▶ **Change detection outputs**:

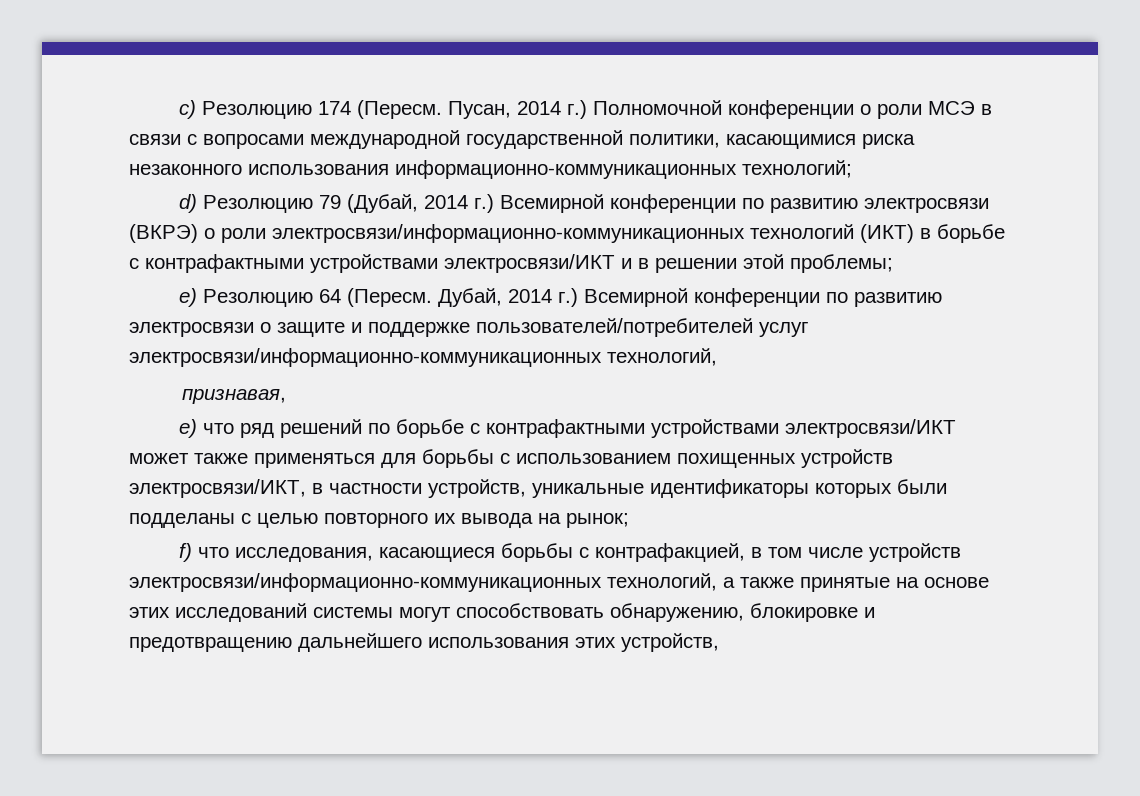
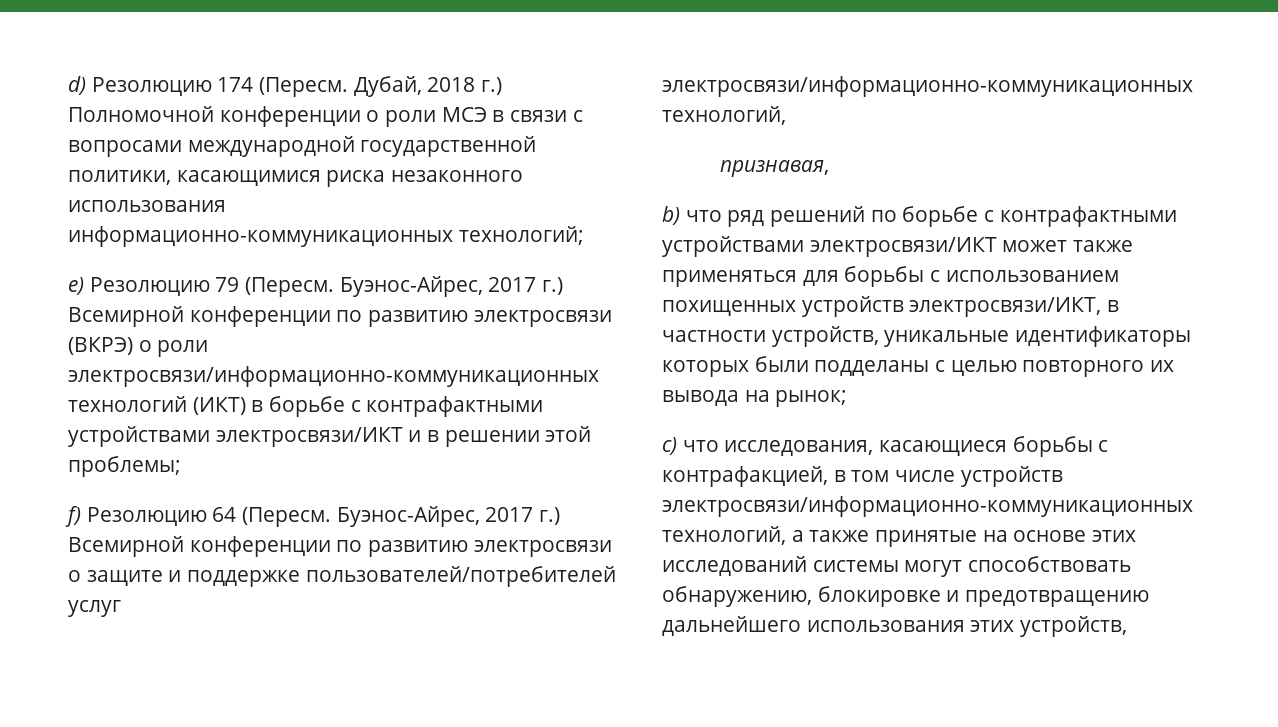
- с) Резолюцию 174 (Пересм.
+ d) Резолюцию 174 (Пересм.
- Пусан, 2014 г.) Полномочной конференции о роли МСЭ в связи с вопросами международной государственной политики, касающимися риска незаконного использования информационно-коммуникационных технологий;
+ Дубай, 2018 г.) Полномочной конференции о роли МСЭ в связи с вопросами международной государственной политики, касающимися риска незаконного использования информационно-коммуникационных технологий;
- d) Резолюцию 79 (Дубай, 2014 г.) Всемирной конференции по развитию электросвязи (ВКРЭ) о роли электросвязи/информационно-коммуникационных технологий (ИКТ) в борьбе с контрафактными устройствами электросвязи/ИКТ и в решении этой проблемы;
+ e) Резолюцию 79 (Пересм. Буэнос-Айрес, 2017 г.) Всемирной конференции по развитию электросвязи (ВКРЭ) о роли электросвязи/информационно-коммуникационных технологий (ИКТ) в борьбе с контрафактными устройствами электросвязи/ИКТ и в решении этой проблемы;
- e) Резолюцию 64 (Пересм.
+ f) Резолюцию 64 (Пересм.
- Дубай, 2014 г.) Всемирной конференции по развитию электросвязи о защите и поддержке пользователей/потребителей услуг электросвязи/информационно-коммуникационных технологий,
+ Буэнос-Айрес, 2017 г.) Всемирной конференции по развитию электросвязи о защите и поддержке пользователей/потребителей услуг электросвязи/информационно-коммуникационных технологий,
- e) что ряд решений по борьбе с контрафактными устройствами электросвязи/ИКТ может также применяться для борьбы с использованием похищенных устройств электросвязи/ИКТ, в частности устройств, уникальные идентификаторы которых были подделаны с целью повторного их вывода на рынок;
+ b) что ряд решений по борьбе с контрафактными устройствами электросвязи/ИКТ может также применяться для борьбы с использованием похищенных устройств электросвязи/ИКТ, в частности устройств, уникальные идентификаторы которых были подделаны с целью повторного их вывода на рынок;
- f) что исследования, касающиеся борьбы с контрафакцией, в том числе устройств электросвязи/информационно-коммуникационных технологий, а также принятые на основе этих исследований системы могут способствовать обнаружению, блокировке и предотвращению дальнейшего использования этих устройств,
+ c) что исследования, касающиеся борьбы с контрафакцией, в том числе устройств электросвязи/информационно-коммуникационных технологий, а также принятые на основе этих исследований системы могут способствовать обнаружению, блокировке и предотвращению дальнейшего использования этих устройств,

▶ **Task objective**: The entries above hold a line with "- e) что ряд" and a later line with "b) что ряд решений". Write out exactly those lines and all lines between, nothing more.

▶ **Your solution**:
- e) что ряд решений по борьбе с контрафактными устройствами электросвязи/ИКТ может также применяться для борьбы с использованием похищенных устройств электросвязи/ИКТ, в частности устройств, уникальные идентификаторы которых были подделаны с целью повторного их вывода на рынок;
+ b) что ряд решений по борьбе с контрафактными устройствами электросвязи/ИКТ может также применяться для борьбы с использованием похищенных устройств электросвязи/ИКТ, в частности устройств, уникальные идентификаторы которых были подделаны с целью повторного их вывода на рынок;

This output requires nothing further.